In the ever-evolving world of software development, flexibility and extensibility are key. As developers, we constantly strive to write code that not only solves the problem at hand but also accommodates future changes and enhancements. This can lead us down a path of over-engineering, for sure, so it’s important that we be aware of this! However, this is where a plugin architecture comes into play, especially in the context of ASP.NET Core.

NOTE: This blog post was originally posted here in full.

In this blog post, we will delve into the world of plugins, exploring how they can be leveraged in ASP.NET Core to create more flexible and maintainable applications. We’ll walk through some C# code samples, discuss the pros and cons of such a design, and even touch on how to use the Autofac NuGet package to load plugins. So, whether you’re a seasoned C# programmer or a curious beginner, buckle up for an exciting journey into the world of plugins!

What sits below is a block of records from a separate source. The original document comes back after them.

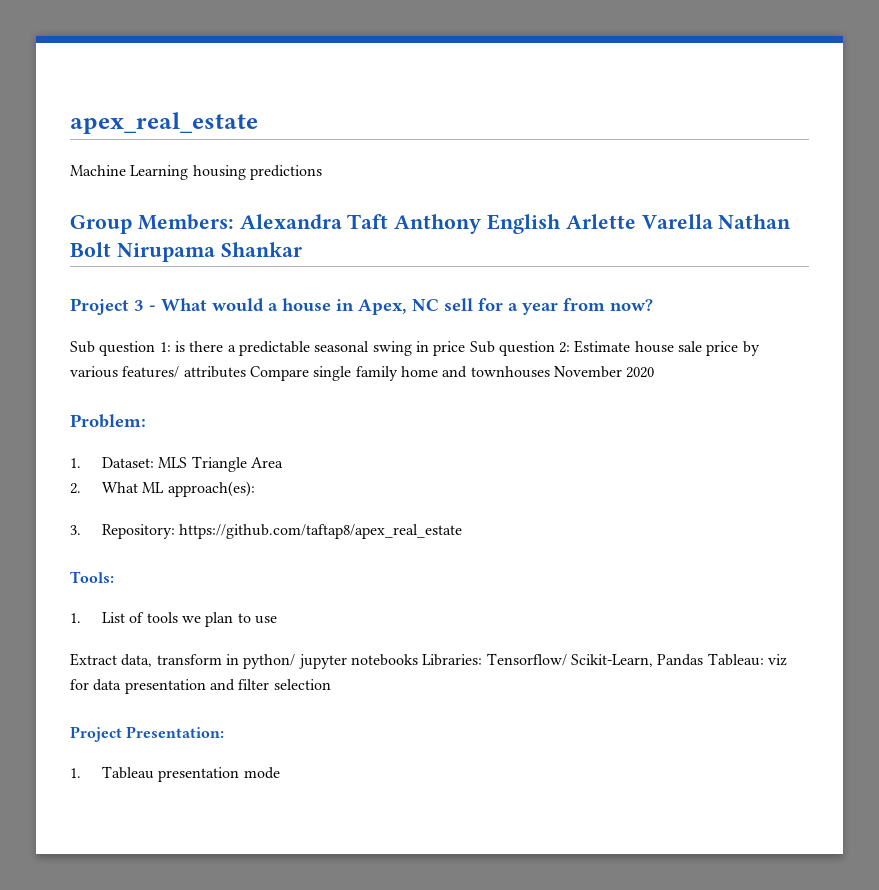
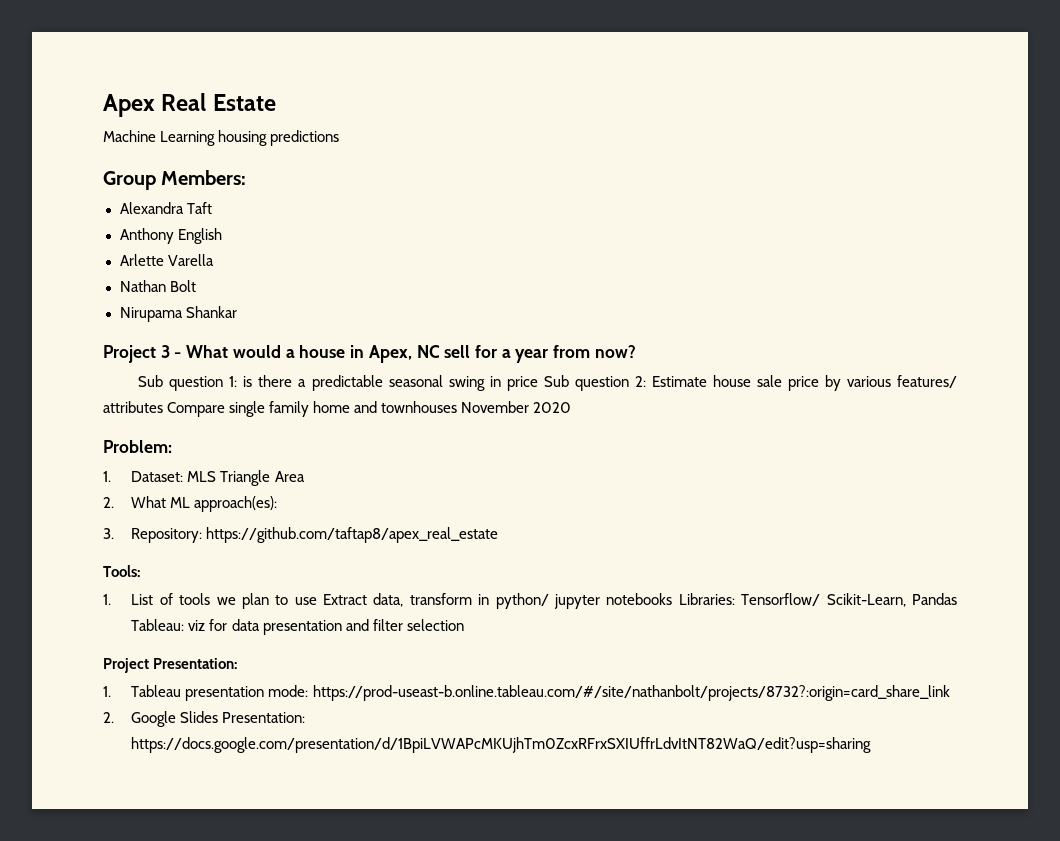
[70,112,258,134] apex_real_estate -> [103,93,276,117] Apex Real Estate
(234, 222) none -> (247, 177) //
(389, 221) none -> (212, 208) //
(562, 224) none -> (222, 236) //
(713, 221) none -> (214, 260) //
(111, 249) none -> (196, 286) //
(277, 620) // -> (317, 601) none
[243,767,280,779] mode -> [268,685,951,701] [103,711,306,727] [131,737,872,753] mode: https://prod-useast-b.online.tableau.com/#/site/nathanbolt/projects/8732?:origin=card_share_link // 2. Google Slides Presentation: https://docs.google.com/presentation/d/1BpiLVWAPcMKUjhTm0ZcxRFrxSXIUffrLdvItNT82WaQ/edit?usp=sharing

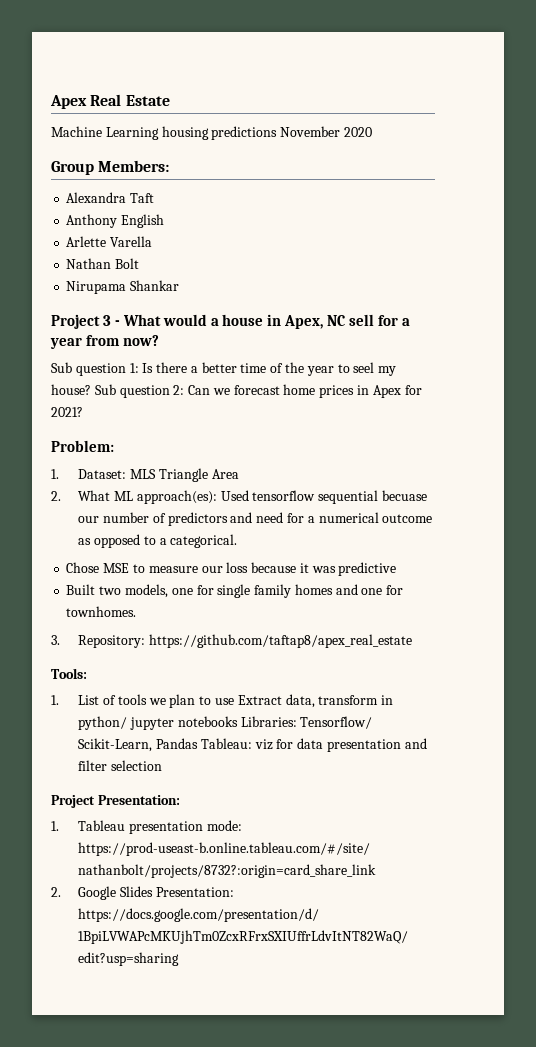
(340, 138) none -> [280,126,372,137] November 2020
[243,376,253,387] is -> [142,363,154,373] Is
[311,375,957,391] [103,401,572,417] predictable seasonal swing in price Sub question 2: Estimate house sale price by various features/ attributes Compare single family home and townhouses November 2020 -> [201,362,397,376] [51,384,422,398] [51,407,83,417] better time of the year to seel my house? Sub question 2: Can we forecast home prices in Apex for 2021?
(278, 504) none -> [220,490,427,504] [78,512,433,526] [78,534,238,548] [66,562,397,576] [66,584,404,598] [66,606,137,617] Used tensorflow sequential becuase our number of predictors and need for a numerical outcome as opposed to a categorical. // Chose MSE to measure our loss because it was predictive // Built two models, one for single family homes and one for townhomes.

What is a Plugin Architecture?

A plugin architecture, also known as a plug-in or extension model, is a design pattern that allows a software application to be extended with new features or behaviors at runtime. This is achieved by defining a set of interfaces or abstract classes that can be implemented by third-party components, which are loaded and executed dynamically by the host application.

When you’re thinking about your plugin architecture, it doesn’t necessarily have to be something that is exposed to others (i.e. a truly public API). This can be highly dependent on your situation. For example, I use plugins even for my own personal projects where nobody else will be contributing. I have used plugin architectures where other teams in my organization (and potentially beyond) can extend part of the offering. I have also used plugin architectures for allowing completely third-party individuals to extend a code base’s functionality.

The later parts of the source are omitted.